### WHAT IS EXPECTED
Please copy out all the data. Every detail stays the same.

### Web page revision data
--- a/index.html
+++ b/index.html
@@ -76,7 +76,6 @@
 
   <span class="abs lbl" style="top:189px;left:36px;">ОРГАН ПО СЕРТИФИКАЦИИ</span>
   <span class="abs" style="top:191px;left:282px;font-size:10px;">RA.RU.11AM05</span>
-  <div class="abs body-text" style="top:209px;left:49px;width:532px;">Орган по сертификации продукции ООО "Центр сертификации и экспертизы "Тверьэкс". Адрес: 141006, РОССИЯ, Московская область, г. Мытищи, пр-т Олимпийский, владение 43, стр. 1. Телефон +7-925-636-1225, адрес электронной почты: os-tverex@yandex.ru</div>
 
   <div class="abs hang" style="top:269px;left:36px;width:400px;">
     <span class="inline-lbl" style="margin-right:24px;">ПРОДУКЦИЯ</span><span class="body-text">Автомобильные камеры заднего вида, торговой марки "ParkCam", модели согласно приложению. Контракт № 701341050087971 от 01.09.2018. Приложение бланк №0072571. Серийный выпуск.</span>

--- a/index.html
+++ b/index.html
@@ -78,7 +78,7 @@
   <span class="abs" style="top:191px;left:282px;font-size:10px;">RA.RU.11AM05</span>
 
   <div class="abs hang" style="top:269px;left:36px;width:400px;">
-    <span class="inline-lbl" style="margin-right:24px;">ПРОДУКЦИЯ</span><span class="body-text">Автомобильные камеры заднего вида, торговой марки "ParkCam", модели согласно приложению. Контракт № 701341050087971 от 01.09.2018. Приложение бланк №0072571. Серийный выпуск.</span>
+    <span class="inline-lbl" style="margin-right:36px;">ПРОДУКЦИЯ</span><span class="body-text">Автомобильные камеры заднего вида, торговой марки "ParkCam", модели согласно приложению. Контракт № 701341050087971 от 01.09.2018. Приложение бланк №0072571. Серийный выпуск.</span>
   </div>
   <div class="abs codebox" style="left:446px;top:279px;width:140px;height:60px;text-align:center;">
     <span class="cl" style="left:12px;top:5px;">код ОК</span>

### SOLVED PROBLEM
--- a/index.html
+++ b/index.html
@@ -76,7 +76,6 @@
 
   <span class="abs lbl" style="top:189px;left:36px;">ОРГАН ПО СЕРТИФИКАЦИИ</span>
   <span class="abs" style="top:191px;left:282px;font-size:10px;">RA.RU.11AM05</span>
-  <div class="abs body-text" style="top:209px;left:49px;width:532px;">Орган по сертификации продукции ООО "Центр сертификации и экспертизы "Тверьэкс". Адрес: 141006, РОССИЯ, Московская область, г. Мытищи, пр-т Олимпийский, владение 43, стр. 1. Телефон +7-925-636-1225, адрес электронной почты: os-tverex@yandex.ru</div>
 
   <div class="abs hang" style="top:269px;left:36px;width:400px;">
     <span class="inline-lbl" style="margin-right:24px;">ПРОДУКЦИЯ</span><span class="body-text">Автомобильные камеры заднего вида, торговой марки "ParkCam", модели согласно приложению. Контракт № 701341050087971 от 01.09.2018. Приложение бланк №0072571. Серийный выпуск.</span>

--- a/index.html
+++ b/index.html
@@ -78,7 +78,7 @@
   <span class="abs" style="top:191px;left:282px;font-size:10px;">RA.RU.11AM05</span>
 
   <div class="abs hang" style="top:269px;left:36px;width:400px;">
-    <span class="inline-lbl" style="margin-right:24px;">ПРОДУКЦИЯ</span><span class="body-text">Автомобильные камеры заднего вида, торговой марки "ParkCam", модели согласно приложению. Контракт № 701341050087971 от 01.09.2018. Приложение бланк №0072571. Серийный выпуск.</span>
+    <span class="inline-lbl" style="margin-right:36px;">ПРОДУКЦИЯ</span><span class="body-text">Автомобильные камеры заднего вида, торговой марки "ParkCam", модели согласно приложению. Контракт № 701341050087971 от 01.09.2018. Приложение бланк №0072571. Серийный выпуск.</span>
   </div>
   <div class="abs codebox" style="left:446px;top:279px;width:140px;height:60px;text-align:center;">
     <span class="cl" style="left:12px;top:5px;">код ОК</span>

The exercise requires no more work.